Diminished pancreatic beta-cell mass in securin-null mice is caused by beta-cell apoptosis and senescence

Abstract

Pituitary tumor transforming gene (PTTG) encodes a securin protein critical in regulating chromosome separation. PTTG-null (PTTG(-/-)) mice exhibit pancreatic beta-cell hypoplasia and insulinopenic diabetes. We tested whether PTTG deletion causes beta-cell senescence, resulting in diminished beta-cell mass. We examined beta-cell mass, proliferation, apoptosis, neogenesis, cell size, and senescence in PTTG(-/-) and WT mice from embryo to young adulthood before diabetes is evident. The roles of cyclin-dependent kinase inhibitors and DNA damage in the pathogenesis of diabetes in PTTG(-/-) mice were also addressed.

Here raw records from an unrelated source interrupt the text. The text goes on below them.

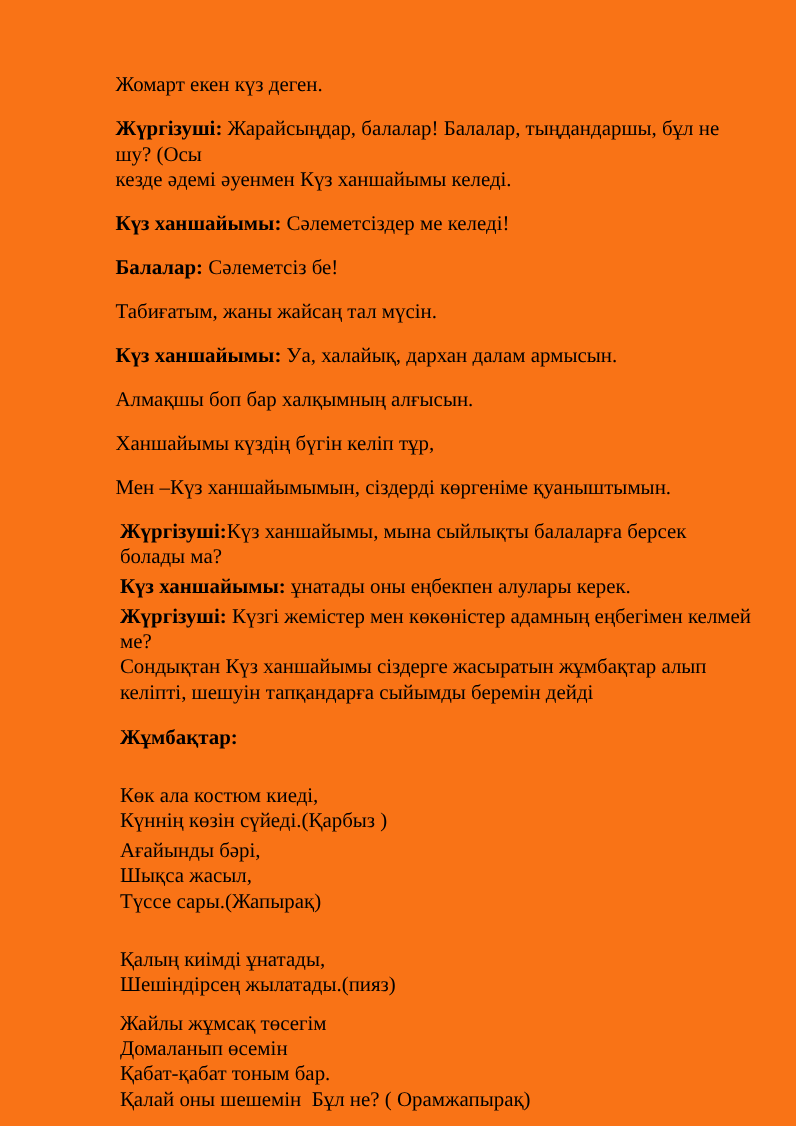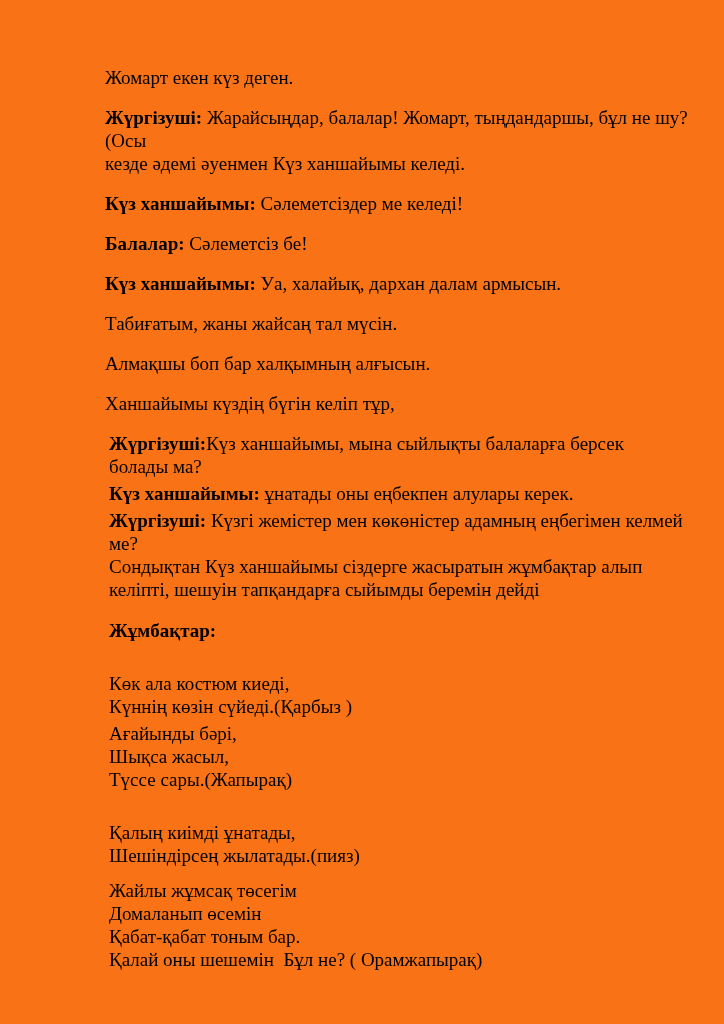"Жарайсыңдар, балалар! Жомарт," span { text: Жомарт -> Балалар }
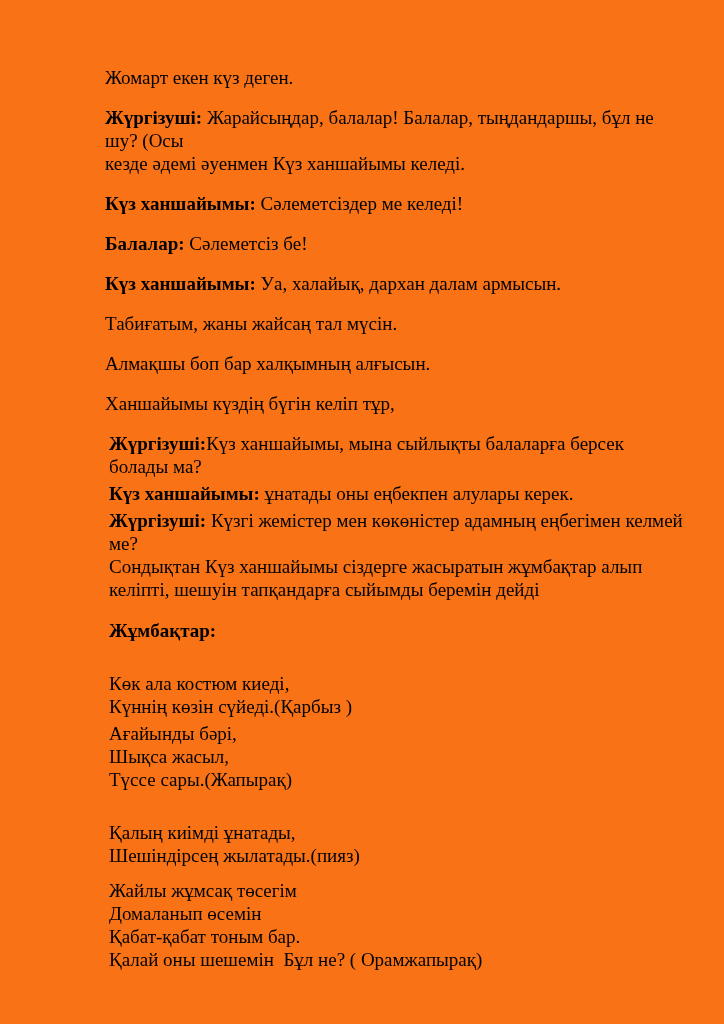"Күз ханшайымы: Уа, халайық, дархан" p.para { order: before "Табиғатым, жаны жайсаң тал мүсін." -> after "Табиғатым, жаны жайсаң тал мүсін." }
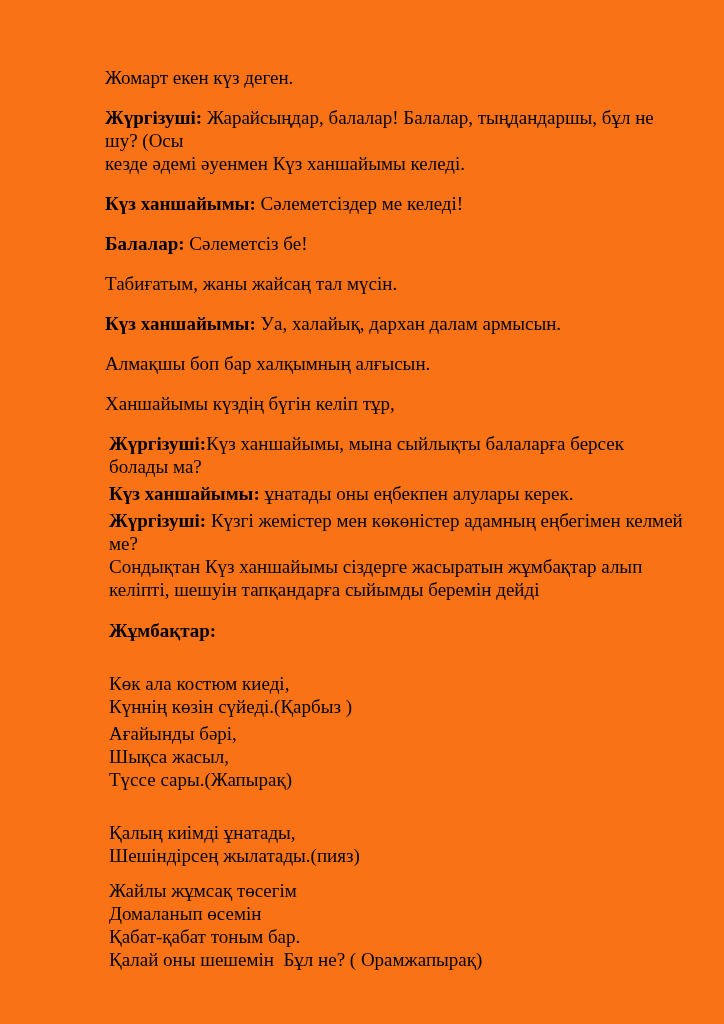"Мен –Күз ханшайымымын, сіздерді" p.para { html: none -> <p>Мен –Күз ханшайымымын, сіздерді көргеніме қуаныштымын.</p> }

Relative beta-cell mass in PTTG(-/-) mice began to decrease at 2-3 wk, whereas beta-cell proliferation rate was initially normal but decreased in PTTG(-/-) mice beginning at 2 months. Apoptosis was also much more evident in PTTG(-/-) mice. At 1 month, beta-cell neogenesis was robust in wild-type mice but was absent in PTTG(-/-) mice. In addition, the size of beta-cells became larger and macronuclei were prominent in PTTG(-/-) animals. Senescence-associated beta-galactosidase was also active in PTTG(-/-) beta-cells at 1 month. Cyclin-dependent kinase inhibitor p21 was progressively up-regulated in PTTG(-/-) islets, and p21 deletion partially rescued PTTG(-/-) mice from development of diabetes. mRNA array showed that DNA damage-associated genes were activated in PTTG(-/-) islets. We conclude that beta-cell apoptosis and senescence contribute to the diminished beta-cell mass in PTTG(-/-) mice, likely secondary to DNA damage. Our results also suggest that ductal progenitor beta-cells are exhausted by excessive neogenesis induced by apoptosis in PTTG(-/-) mice.

Figure 1

β-Cell mass, proliferation, apoptosis, neogenesis, and size. Pancreas from PTTG^−/− mice and their WT littermates (three to six animals per group) from birth to 2 months were fixed and embedded in paraffin and β-cell mass was measured by morphometry, β-cell proliferation by PCNA staining, β-cell apoptosis by TUNEL staining, β-cell neogenesis by percentage of ducts or ductules that have insulin-positive cells in their epithelia, and β-cell size and nucleus size by morphometry. *, P < 0.05; **, P < 0.01.

Figure 2

p21 up-regulation in PTTG^−/− mice. Paraffin sections of pancreas from WT or PTTG^−/− mouse embryo at embryonic d 17 (ED17), newborn (NB), and 1- to 8-wk-old mice were stained with guinea pig antiinsulin (Ins; red) or rabbit antiglucagon (red) and mouse anti-p21 (p21; green), followed with rhodamine-labeled antiguinea IgG or goat antirabbit IgG and FITC-labeled antimouse IgG. Nuclei were counterstained with Hoechst 33342 (blue). Arrow, β-Cells with nuclei that are positive for p21. Please note that red blood cells have autofluorescence but no nuclei.

Figure 3

Cell cycle regulatory protein expression in islets. Left panel, Western blot showing protein levels of p21, phosphorylated Cdk2 (pCdk2), phosphorylated Rb (pRb), and PCNA in WT and PTTG^−/− pancreatic islet cells derived from 3-month-old male mice. Right panel, DNA damage pathway protein expression in islets. Western blot showing protein levels of Rad17, Rad18, Rad51, MSH1, and MutL homolog 1 (MLH1) in WT and PTTG^−/− pancreatic islet cells derived from 3-month-old male mice.

Figure 4

Effects of p21 deletion on diabetes development in PTTG^−/− mice. PTTG^−/−p21^+/+ and PTTG^−/−p21^−/− male mice were tested for fasting blood glucose levels monthly between 5 and 9 months. Graph depicts percentage of animals that developed hyperglycemia (>200 mg/dl).

Figure 5

SA-β-gal activity in islets. Pancreatic cryosections derived from 1-month PTTG^−/− and WT mice stained with X-gal. The blue color reflects SA-β-gal activity.